## Task instructions
From the data below, return the exact lines starting at the line containing "Gravestone If You Die Pin: 6 -> 5" and ending at the line containing "Go to Hell Pin: none -> 9", both included, and nothing else.

## Dataset records

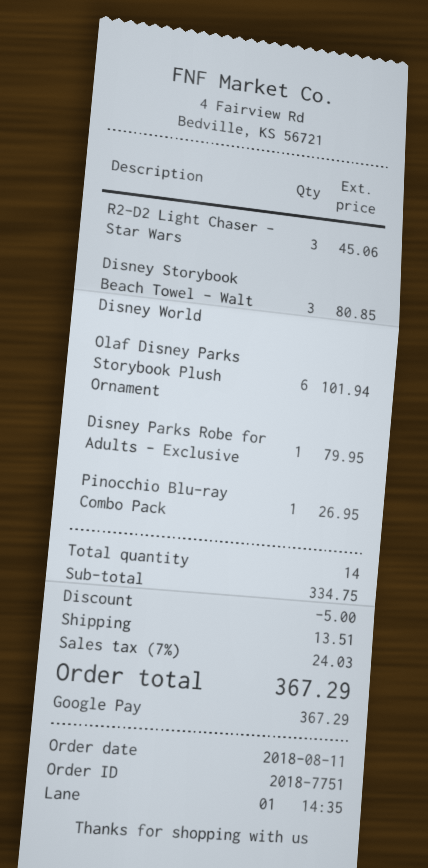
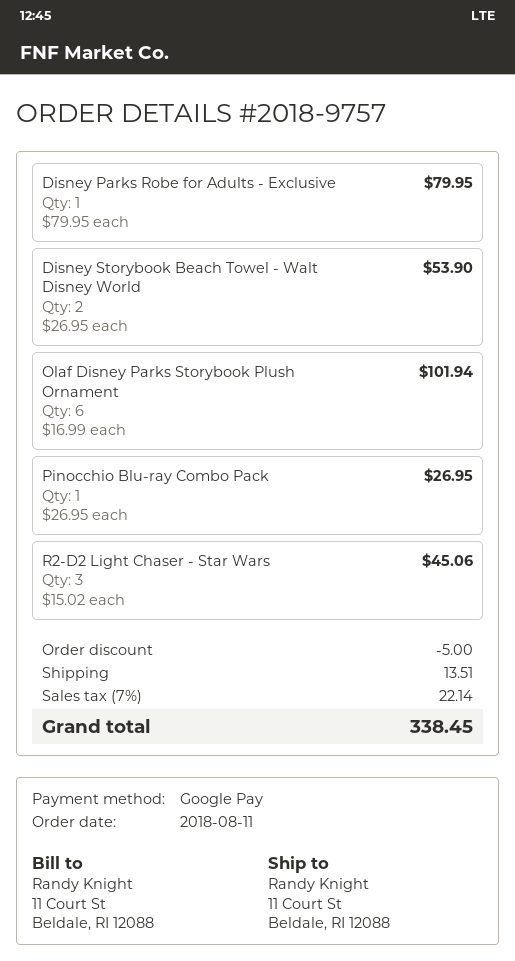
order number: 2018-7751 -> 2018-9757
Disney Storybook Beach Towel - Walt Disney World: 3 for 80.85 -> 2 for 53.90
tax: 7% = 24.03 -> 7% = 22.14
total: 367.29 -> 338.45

==

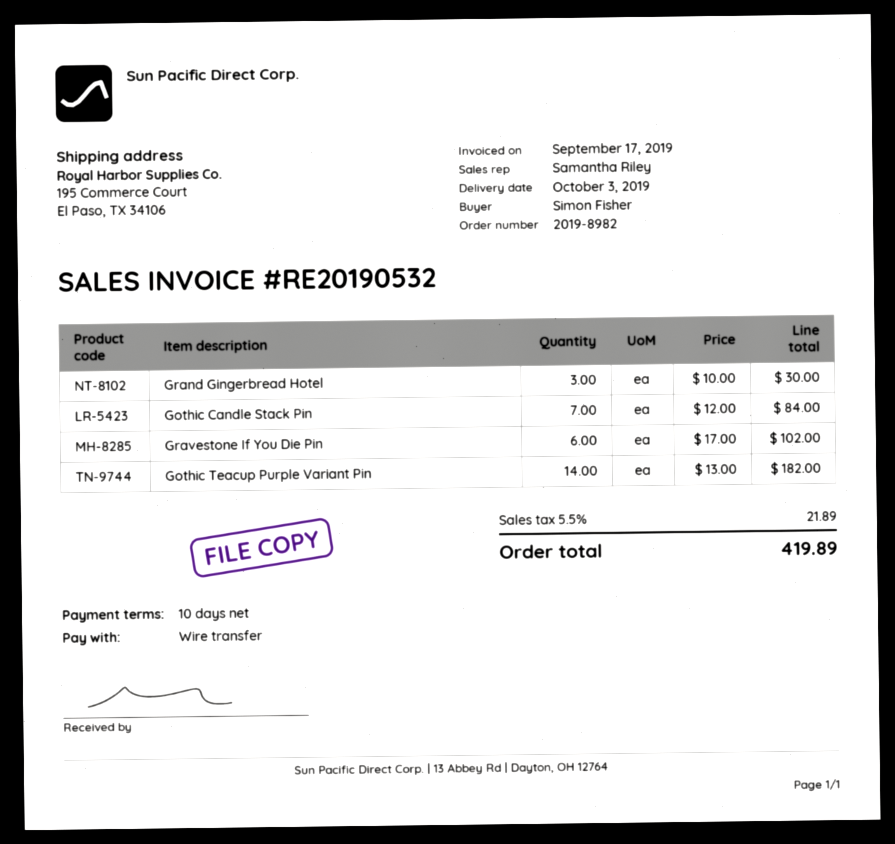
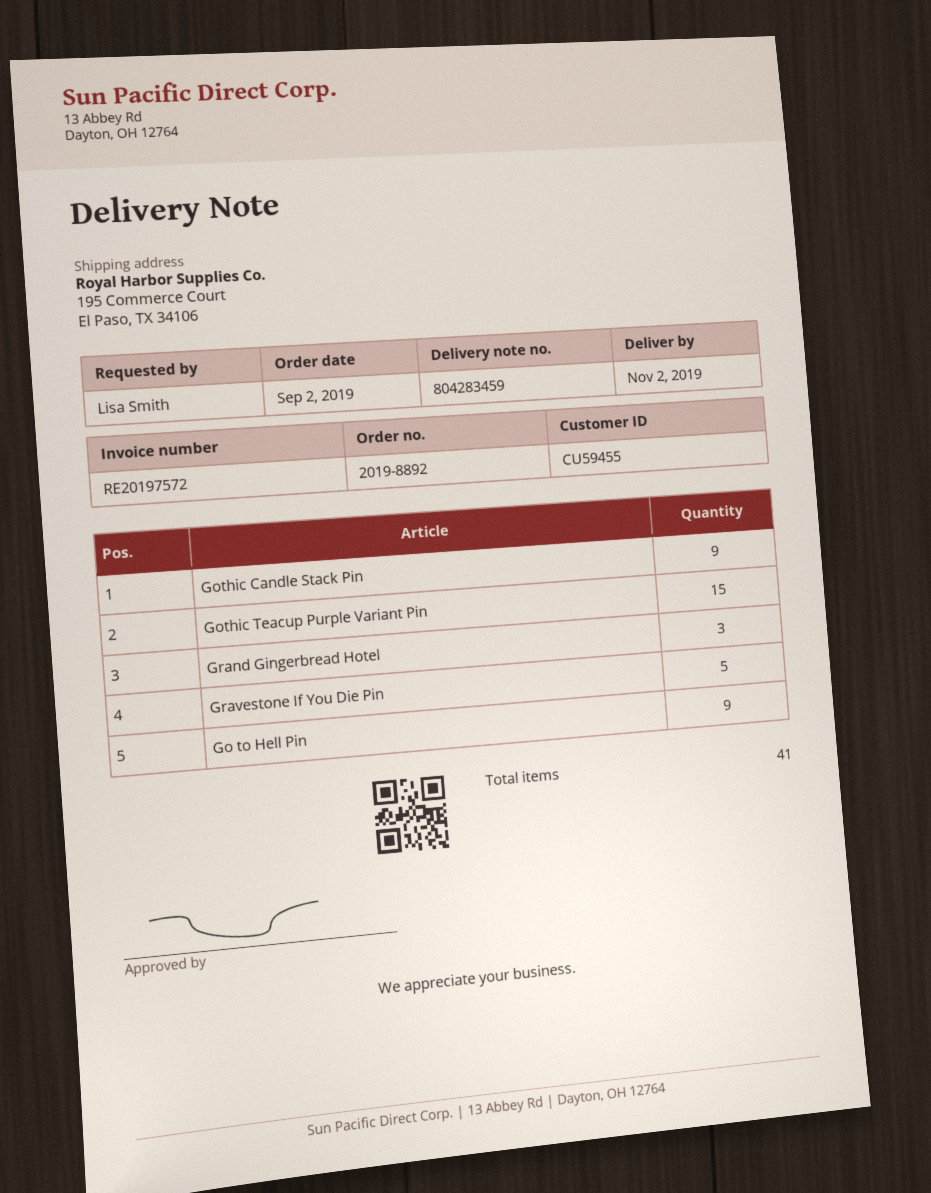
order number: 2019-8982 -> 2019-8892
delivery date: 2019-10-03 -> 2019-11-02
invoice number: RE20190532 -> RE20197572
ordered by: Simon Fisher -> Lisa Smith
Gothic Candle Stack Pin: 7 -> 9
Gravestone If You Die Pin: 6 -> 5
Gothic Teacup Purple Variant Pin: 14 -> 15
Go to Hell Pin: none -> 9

---

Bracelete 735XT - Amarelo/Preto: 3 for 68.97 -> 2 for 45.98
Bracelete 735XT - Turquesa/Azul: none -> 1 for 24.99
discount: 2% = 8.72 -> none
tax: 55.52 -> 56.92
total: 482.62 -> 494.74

## Exercise solution
Gravestone If You Die Pin: 6 -> 5
Gothic Teacup Purple Variant Pin: 14 -> 15
Go to Hell Pin: none -> 9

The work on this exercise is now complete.